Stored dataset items
>>>

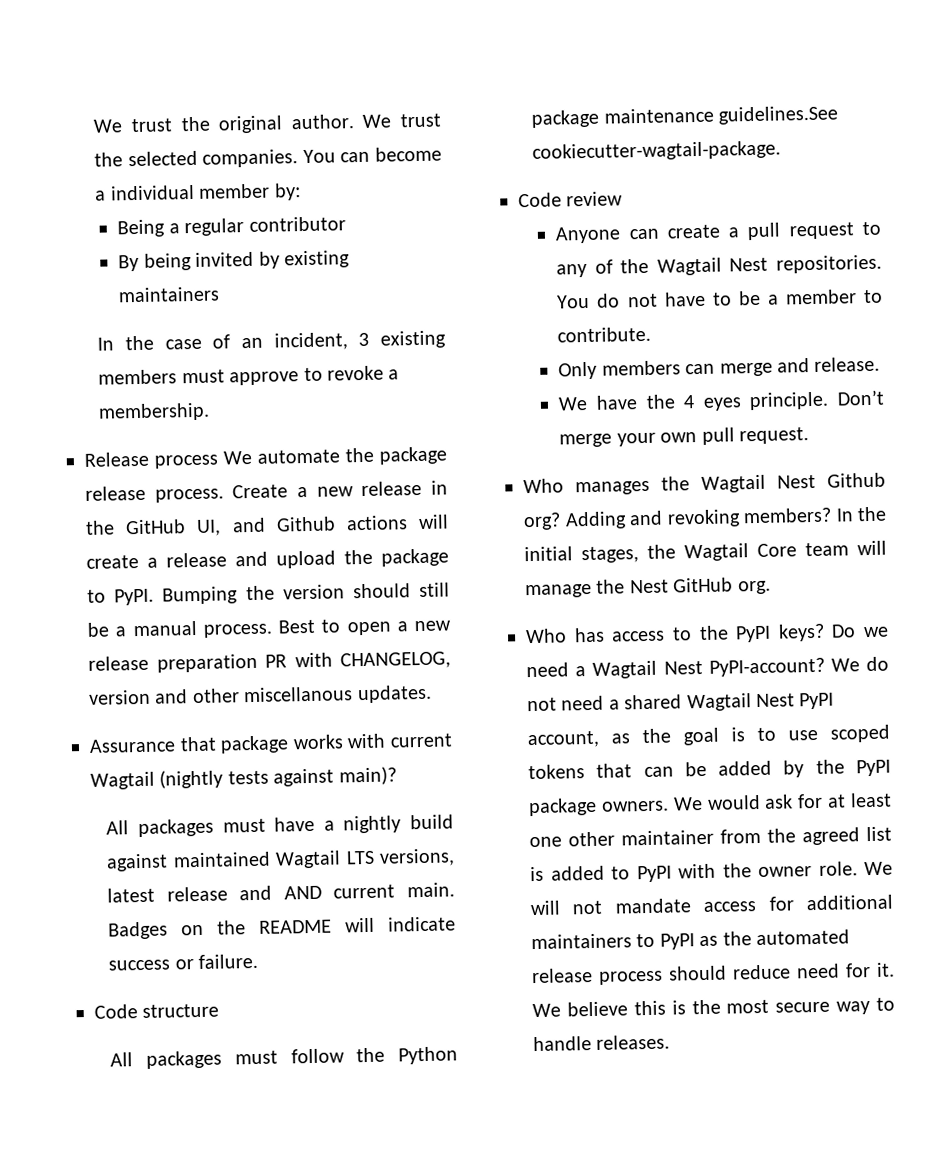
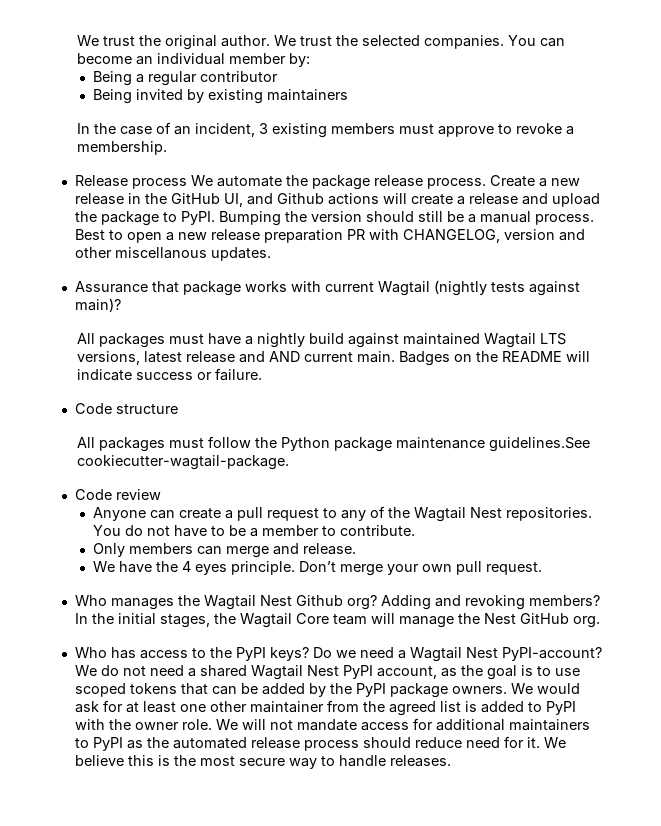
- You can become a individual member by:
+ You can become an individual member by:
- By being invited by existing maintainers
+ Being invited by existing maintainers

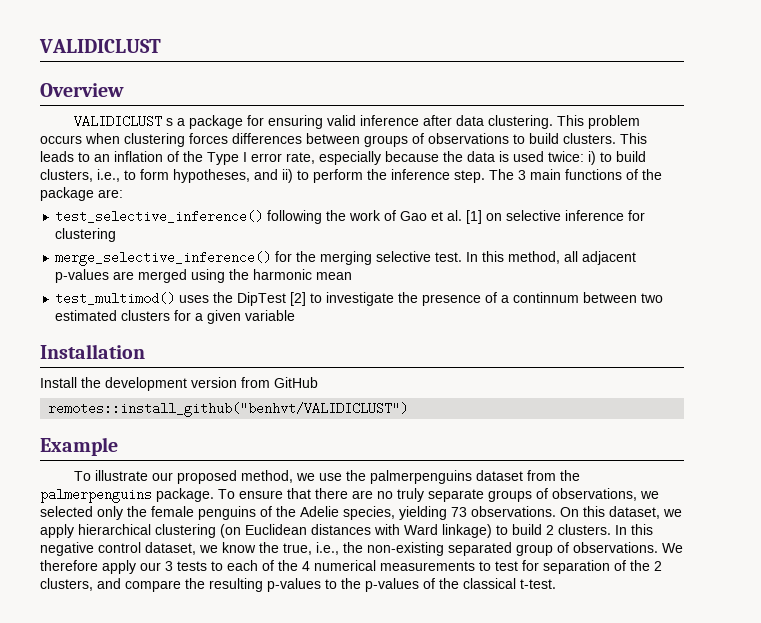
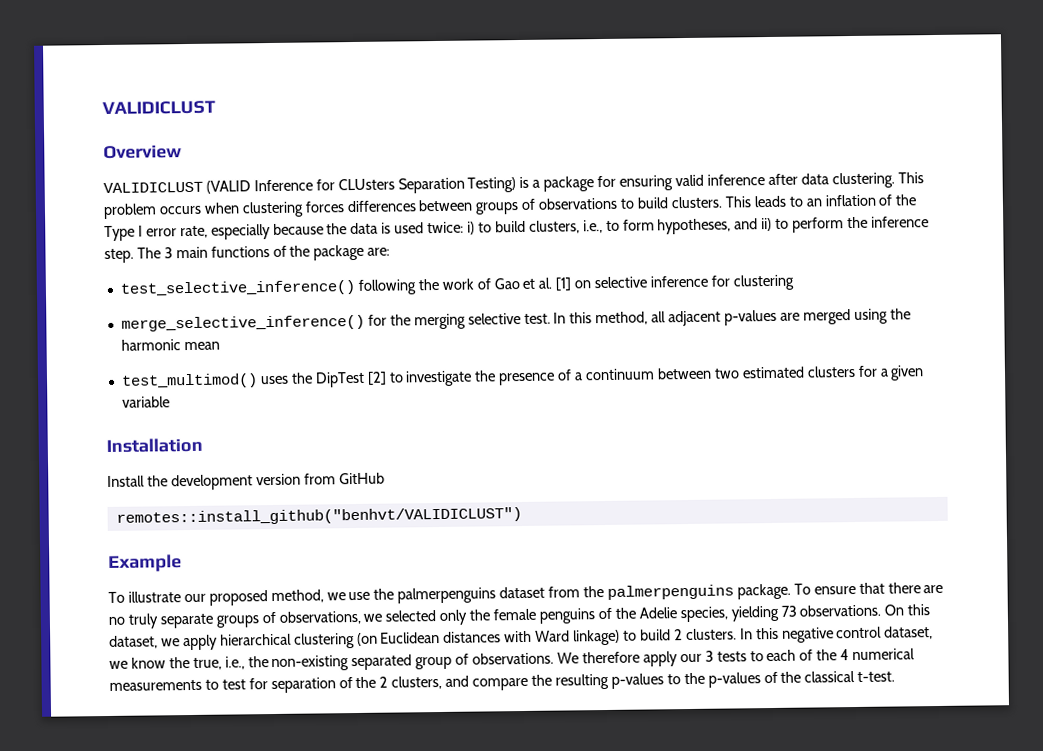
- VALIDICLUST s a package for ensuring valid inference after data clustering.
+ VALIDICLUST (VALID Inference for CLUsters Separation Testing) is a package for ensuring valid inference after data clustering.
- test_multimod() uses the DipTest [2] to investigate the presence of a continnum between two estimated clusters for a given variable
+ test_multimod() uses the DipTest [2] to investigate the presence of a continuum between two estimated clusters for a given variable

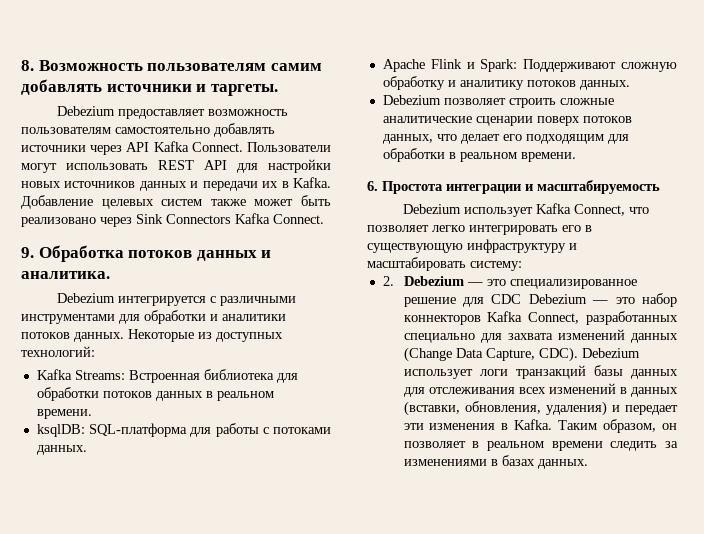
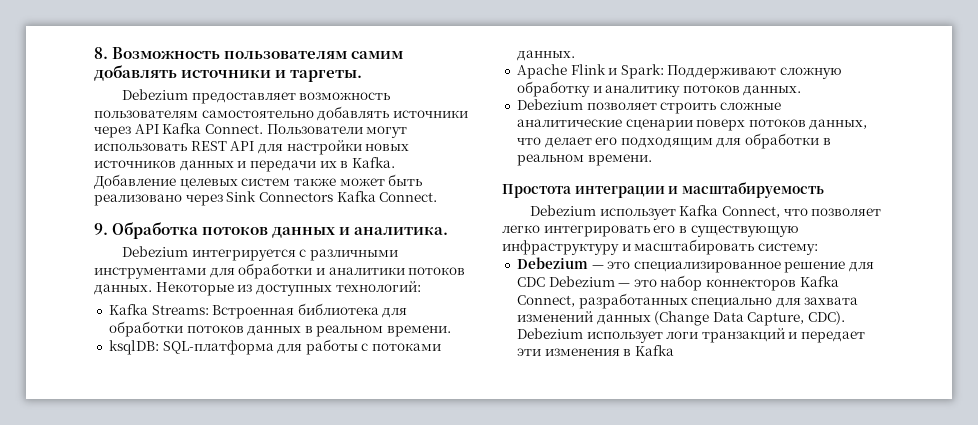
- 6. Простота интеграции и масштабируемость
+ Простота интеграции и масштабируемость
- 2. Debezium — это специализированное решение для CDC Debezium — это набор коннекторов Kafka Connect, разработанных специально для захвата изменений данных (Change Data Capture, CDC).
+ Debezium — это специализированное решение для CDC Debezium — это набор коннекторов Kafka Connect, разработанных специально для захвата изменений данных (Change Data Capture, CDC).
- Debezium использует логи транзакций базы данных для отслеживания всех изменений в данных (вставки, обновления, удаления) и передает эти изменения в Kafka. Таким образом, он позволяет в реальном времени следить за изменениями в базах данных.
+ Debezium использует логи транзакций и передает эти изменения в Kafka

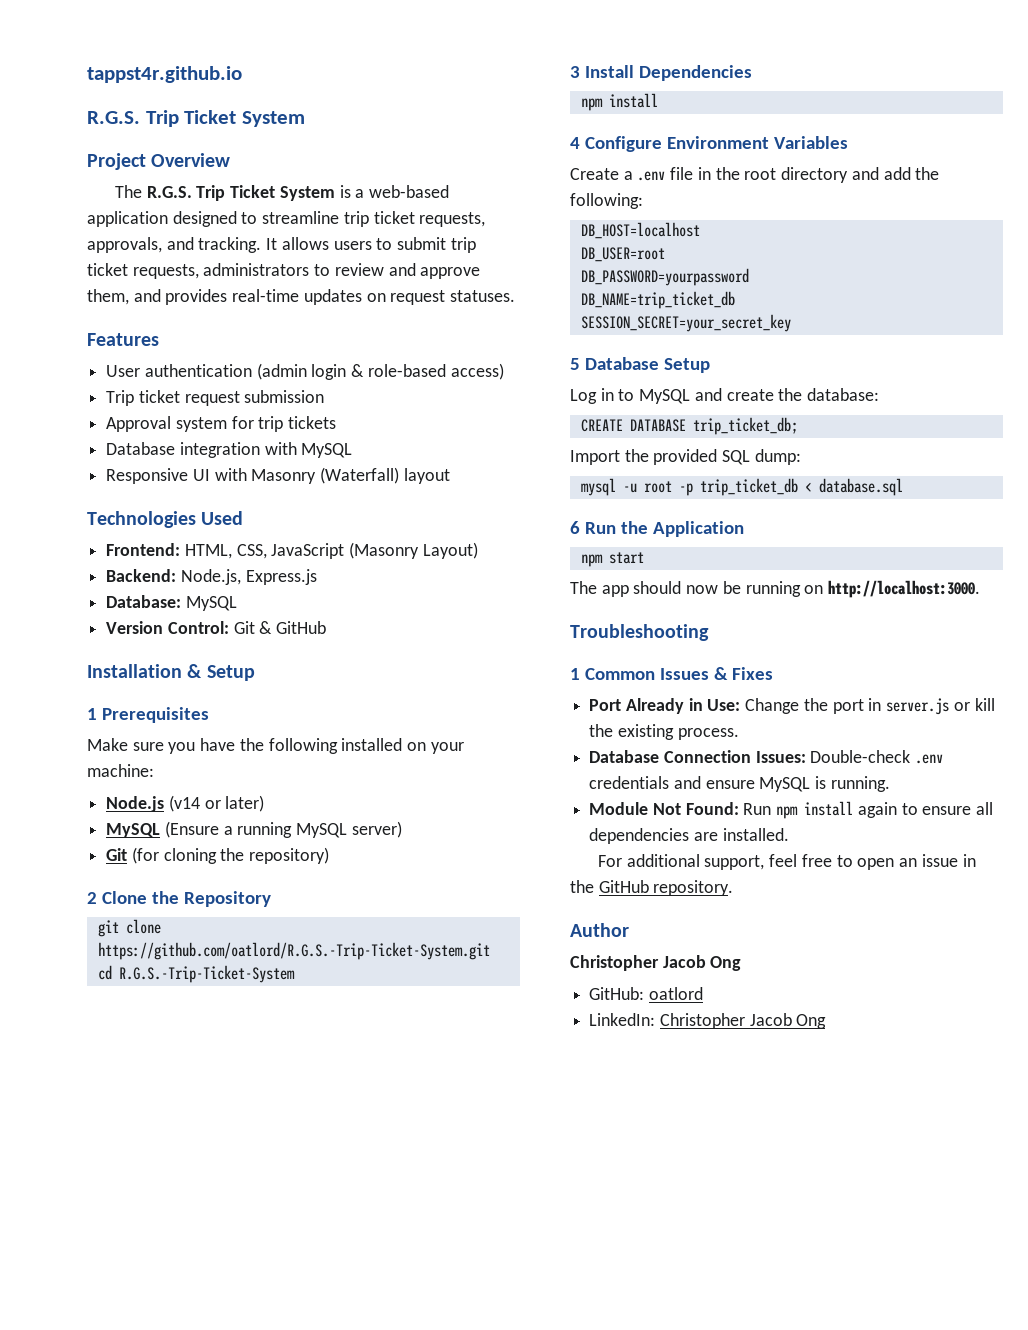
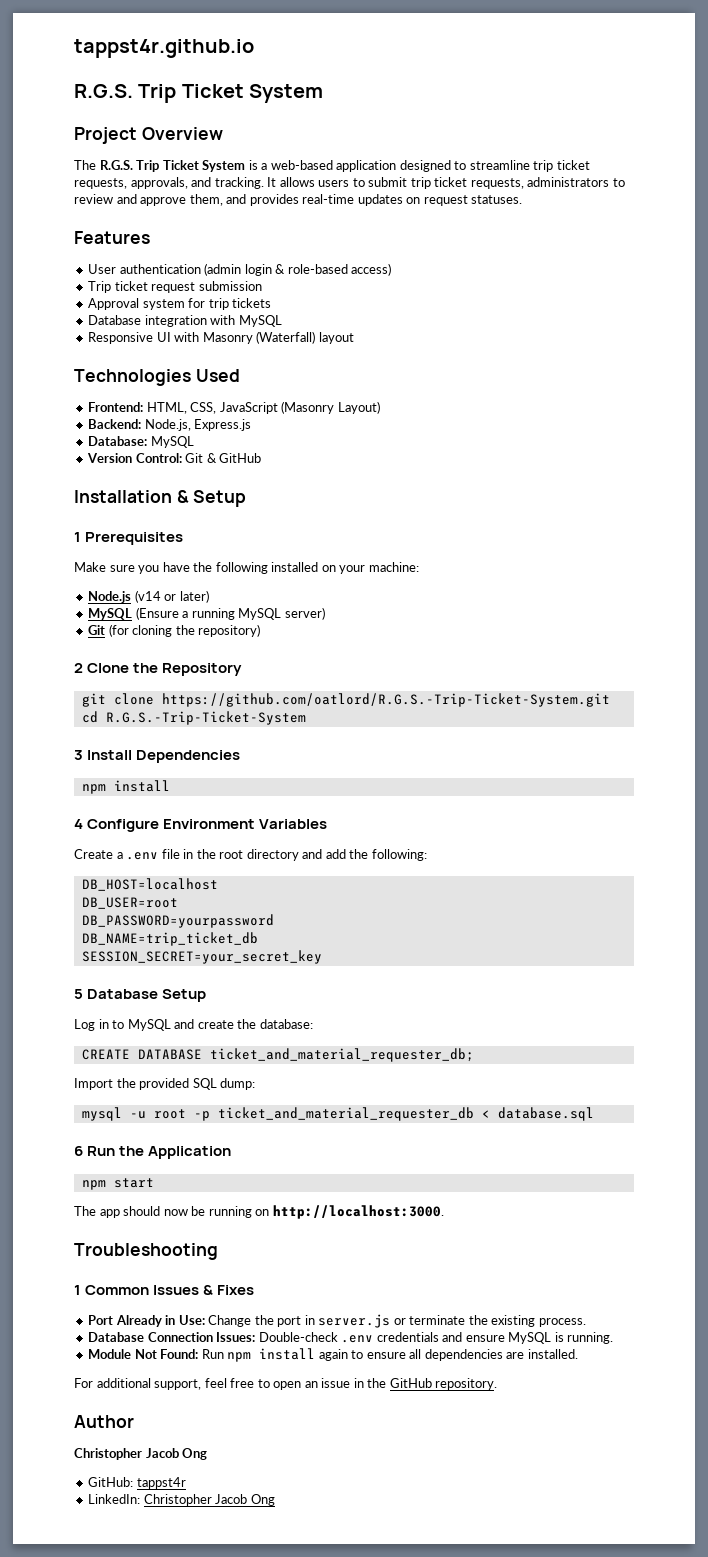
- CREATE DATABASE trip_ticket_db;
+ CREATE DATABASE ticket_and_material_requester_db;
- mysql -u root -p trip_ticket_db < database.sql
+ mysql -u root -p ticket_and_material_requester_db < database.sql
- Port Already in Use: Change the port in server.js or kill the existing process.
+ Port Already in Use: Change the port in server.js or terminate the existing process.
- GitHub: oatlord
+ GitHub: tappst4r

<<<

● Work instruction
Exact copies of all the entries are needed; output them without the pictures.

● Completed exercise
- You can become a individual member by:
+ You can become an individual member by:
- By being invited by existing maintainers
+ Being invited by existing maintainers

- VALIDICLUST s a package for ensuring valid inference after data clustering.
+ VALIDICLUST (VALID Inference for CLUsters Separation Testing) is a package for ensuring valid inference after data clustering.
- test_multimod() uses the DipTest [2] to investigate the presence of a continnum between two estimated clusters for a given variable
+ test_multimod() uses the DipTest [2] to investigate the presence of a continuum between two estimated clusters for a given variable

- 6. Простота интеграции и масштабируемость
+ Простота интеграции и масштабируемость
- 2. Debezium — это специализированное решение для CDC Debezium — это набор коннекторов Kafka Connect, разработанных специально для захвата изменений данных (Change Data Capture, CDC).
+ Debezium — это специализированное решение для CDC Debezium — это набор коннекторов Kafka Connect, разработанных специально для захвата изменений данных (Change Data Capture, CDC).
- Debezium использует логи транзакций базы данных для отслеживания всех изменений в данных (вставки, обновления, удаления) и передает эти изменения в Kafka. Таким образом, он позволяет в реальном времени следить за изменениями в базах данных.
+ Debezium использует логи транзакций и передает эти изменения в Kafka

- CREATE DATABASE trip_ticket_db;
+ CREATE DATABASE ticket_and_material_requester_db;
- mysql -u root -p trip_ticket_db < database.sql
+ mysql -u root -p ticket_and_material_requester_db < database.sql
- Port Already in Use: Change the port in server.js or kill the existing process.
+ Port Already in Use: Change the port in server.js or terminate the existing process.
- GitHub: oatlord
+ GitHub: tappst4r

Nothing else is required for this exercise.